Smart Home Routines That Save Money (UK 2026)
Time-of-use tariffs, smart plugs, scheduled heating: the routines that actually cut UK energy bills, plus realistic monthly savings.

Why do routines beat just buying smart kit?
Smart bulbs, plugs, and thermostats don't save energy by themselves. They save energy when paired with a routine that turns devices off, shifts them to cheap-rate hours, or stops them running at full power when nobody is in the room. A smart thermostat with no schedule consumes roughly the same energy as the dumb one it replaced; a £40 smart plug left on its default "always pass power through" setting saves zero pence per month. The routines are the lever.
Ofgem's default-tariff electricity price cap sat at around 24p/kWh through Q2 2026 (the gas cap around 6p/kWh). Most UK households on a fixed tariff are paying close to these rates flat across every hour of the day. The biggest savings come from moving consumption away from the 4pm-7pm "peak" window (when wholesale prices spike) toward the 12am-5am "off-peak" window where wholesale prices regularly drop below 10p/kWh. That arbitrage is what time-of-use tariffs like Octopus Agile and Intelligent Octopus expose to consumers.

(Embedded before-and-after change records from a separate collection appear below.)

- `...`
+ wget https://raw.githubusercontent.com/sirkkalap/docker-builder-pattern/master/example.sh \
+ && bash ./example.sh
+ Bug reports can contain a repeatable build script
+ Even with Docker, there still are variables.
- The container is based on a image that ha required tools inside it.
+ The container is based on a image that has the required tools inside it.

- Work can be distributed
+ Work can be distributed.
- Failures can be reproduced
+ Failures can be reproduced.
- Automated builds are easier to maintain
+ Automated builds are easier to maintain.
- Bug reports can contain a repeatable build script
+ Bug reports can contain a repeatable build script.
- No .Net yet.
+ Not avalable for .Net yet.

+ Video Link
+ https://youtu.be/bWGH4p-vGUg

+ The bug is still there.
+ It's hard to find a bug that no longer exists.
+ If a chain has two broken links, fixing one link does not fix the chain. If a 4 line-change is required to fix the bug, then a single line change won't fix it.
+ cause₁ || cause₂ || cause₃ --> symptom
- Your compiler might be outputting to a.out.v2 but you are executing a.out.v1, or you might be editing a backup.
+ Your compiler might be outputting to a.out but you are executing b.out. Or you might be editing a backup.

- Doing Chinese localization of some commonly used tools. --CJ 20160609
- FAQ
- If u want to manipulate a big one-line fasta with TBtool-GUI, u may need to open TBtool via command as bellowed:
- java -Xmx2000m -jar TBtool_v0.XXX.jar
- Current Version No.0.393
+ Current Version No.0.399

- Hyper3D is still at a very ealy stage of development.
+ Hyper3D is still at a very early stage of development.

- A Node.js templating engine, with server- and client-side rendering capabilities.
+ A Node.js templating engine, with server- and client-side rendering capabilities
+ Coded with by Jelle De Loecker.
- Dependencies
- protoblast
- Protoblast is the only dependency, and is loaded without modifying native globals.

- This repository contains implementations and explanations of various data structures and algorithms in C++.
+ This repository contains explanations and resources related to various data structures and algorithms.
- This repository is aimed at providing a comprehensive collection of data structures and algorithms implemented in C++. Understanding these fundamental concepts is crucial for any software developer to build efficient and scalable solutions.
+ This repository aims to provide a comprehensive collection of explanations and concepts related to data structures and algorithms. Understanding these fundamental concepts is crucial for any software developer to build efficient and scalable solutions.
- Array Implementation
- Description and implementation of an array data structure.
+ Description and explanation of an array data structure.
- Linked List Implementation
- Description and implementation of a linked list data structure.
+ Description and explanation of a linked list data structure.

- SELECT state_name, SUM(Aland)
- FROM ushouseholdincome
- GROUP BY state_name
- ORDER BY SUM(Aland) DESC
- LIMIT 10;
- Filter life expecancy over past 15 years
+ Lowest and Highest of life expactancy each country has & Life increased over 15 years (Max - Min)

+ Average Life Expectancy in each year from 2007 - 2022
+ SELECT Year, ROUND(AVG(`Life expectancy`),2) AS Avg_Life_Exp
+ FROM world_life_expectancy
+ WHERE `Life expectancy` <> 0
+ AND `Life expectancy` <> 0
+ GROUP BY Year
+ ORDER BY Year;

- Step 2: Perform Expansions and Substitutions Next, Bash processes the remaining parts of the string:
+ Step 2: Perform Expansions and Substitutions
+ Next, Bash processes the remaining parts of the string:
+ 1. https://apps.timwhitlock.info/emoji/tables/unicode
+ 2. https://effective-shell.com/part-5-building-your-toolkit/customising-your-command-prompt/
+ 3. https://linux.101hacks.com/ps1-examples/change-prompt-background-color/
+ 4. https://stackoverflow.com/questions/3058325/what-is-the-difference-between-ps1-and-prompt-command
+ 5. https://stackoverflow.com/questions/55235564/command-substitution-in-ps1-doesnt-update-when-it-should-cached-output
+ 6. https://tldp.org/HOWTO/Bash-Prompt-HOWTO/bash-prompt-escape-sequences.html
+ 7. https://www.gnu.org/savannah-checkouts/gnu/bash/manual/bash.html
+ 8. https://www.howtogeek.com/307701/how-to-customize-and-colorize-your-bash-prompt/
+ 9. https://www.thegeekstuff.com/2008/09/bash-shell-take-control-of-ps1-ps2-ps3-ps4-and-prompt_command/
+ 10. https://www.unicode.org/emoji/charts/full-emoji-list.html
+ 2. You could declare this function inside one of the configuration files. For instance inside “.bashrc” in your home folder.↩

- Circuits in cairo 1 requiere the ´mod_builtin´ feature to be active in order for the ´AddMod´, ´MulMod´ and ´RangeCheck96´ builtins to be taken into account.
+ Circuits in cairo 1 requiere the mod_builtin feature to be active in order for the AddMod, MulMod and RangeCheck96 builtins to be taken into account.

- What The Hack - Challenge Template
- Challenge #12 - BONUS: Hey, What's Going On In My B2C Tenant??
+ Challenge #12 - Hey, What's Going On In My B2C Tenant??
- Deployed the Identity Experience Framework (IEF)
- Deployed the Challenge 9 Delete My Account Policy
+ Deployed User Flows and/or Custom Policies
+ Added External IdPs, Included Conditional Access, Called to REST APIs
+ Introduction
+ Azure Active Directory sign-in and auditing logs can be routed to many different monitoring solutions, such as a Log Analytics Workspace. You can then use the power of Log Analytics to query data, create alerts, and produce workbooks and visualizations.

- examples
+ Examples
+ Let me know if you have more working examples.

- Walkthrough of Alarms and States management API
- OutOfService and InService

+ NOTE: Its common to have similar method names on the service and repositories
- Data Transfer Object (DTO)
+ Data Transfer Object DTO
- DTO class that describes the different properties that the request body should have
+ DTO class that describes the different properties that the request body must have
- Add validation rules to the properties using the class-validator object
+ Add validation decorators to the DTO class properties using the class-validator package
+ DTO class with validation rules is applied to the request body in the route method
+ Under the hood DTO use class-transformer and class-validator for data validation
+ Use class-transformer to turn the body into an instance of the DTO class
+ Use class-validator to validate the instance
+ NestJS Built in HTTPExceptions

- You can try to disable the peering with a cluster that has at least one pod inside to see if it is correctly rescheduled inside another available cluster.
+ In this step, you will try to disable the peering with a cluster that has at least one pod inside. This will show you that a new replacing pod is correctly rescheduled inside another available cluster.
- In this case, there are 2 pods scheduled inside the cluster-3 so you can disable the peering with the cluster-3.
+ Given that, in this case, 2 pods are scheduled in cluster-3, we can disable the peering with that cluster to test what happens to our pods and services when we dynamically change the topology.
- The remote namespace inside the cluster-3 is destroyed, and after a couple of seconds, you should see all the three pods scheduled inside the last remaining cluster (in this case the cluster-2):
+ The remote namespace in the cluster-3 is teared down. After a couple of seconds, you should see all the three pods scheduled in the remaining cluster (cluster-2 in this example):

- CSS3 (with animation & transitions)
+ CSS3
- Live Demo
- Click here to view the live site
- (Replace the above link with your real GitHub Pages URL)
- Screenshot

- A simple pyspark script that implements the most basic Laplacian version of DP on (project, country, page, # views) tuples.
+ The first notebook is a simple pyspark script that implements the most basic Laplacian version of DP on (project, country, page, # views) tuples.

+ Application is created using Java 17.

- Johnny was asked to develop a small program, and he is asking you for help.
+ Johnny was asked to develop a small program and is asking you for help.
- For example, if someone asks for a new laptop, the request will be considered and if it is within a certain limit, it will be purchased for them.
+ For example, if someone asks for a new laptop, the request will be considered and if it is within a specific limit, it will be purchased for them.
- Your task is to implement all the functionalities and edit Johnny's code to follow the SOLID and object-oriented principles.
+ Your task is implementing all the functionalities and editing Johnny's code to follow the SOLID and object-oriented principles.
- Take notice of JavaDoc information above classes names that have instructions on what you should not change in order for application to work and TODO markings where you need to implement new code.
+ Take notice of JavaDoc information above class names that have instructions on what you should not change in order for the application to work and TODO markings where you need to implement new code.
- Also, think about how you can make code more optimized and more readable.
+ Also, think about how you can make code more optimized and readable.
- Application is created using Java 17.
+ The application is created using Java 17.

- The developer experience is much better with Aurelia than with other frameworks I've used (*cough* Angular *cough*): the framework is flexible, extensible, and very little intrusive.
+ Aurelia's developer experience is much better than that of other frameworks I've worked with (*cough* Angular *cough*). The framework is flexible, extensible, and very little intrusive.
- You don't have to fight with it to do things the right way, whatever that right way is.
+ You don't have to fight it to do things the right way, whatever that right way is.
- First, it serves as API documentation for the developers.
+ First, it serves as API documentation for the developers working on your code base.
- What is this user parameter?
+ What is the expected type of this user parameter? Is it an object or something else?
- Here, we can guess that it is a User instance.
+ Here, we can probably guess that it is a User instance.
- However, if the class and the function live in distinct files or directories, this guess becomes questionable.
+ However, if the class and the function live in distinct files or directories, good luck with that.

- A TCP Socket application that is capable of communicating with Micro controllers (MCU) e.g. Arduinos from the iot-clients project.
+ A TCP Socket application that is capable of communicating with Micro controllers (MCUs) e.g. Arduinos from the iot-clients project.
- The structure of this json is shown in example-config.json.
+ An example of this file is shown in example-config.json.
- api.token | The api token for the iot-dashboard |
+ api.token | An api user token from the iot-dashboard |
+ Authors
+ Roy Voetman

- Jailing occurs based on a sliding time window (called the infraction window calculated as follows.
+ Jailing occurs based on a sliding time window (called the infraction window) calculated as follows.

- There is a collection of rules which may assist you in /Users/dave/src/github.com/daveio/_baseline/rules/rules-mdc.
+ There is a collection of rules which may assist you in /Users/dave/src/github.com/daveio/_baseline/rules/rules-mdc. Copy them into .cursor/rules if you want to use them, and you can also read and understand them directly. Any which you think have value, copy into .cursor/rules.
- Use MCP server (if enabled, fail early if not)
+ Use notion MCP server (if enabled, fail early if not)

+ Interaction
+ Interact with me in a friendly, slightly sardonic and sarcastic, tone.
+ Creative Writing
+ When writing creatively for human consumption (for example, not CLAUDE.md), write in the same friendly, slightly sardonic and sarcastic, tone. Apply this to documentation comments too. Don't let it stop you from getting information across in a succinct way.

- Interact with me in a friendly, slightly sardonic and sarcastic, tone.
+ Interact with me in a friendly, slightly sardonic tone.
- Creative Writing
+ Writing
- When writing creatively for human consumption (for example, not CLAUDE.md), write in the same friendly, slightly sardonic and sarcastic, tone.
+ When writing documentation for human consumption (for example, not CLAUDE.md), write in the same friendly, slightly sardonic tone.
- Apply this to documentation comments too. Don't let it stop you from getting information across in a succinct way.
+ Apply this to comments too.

Which time-of-use tariff routines actually save money?
Three Octopus tariffs are the obvious entry point for UK households with smart meters (SMETS2). They've published their rates and APIs so smart-home routines can read them. Each suits a different household pattern.
Octopus Go - flat cheap rate (currently around 8-9p/kWh) for a fixed 4-5 hour window overnight (typically 00:30-05:30). Peak rate is slightly higher than the default tariff. Best for households that can shift a few big loads (EV charge, dishwasher, washing machine, dryer, immersion heater) entirely into the cheap window.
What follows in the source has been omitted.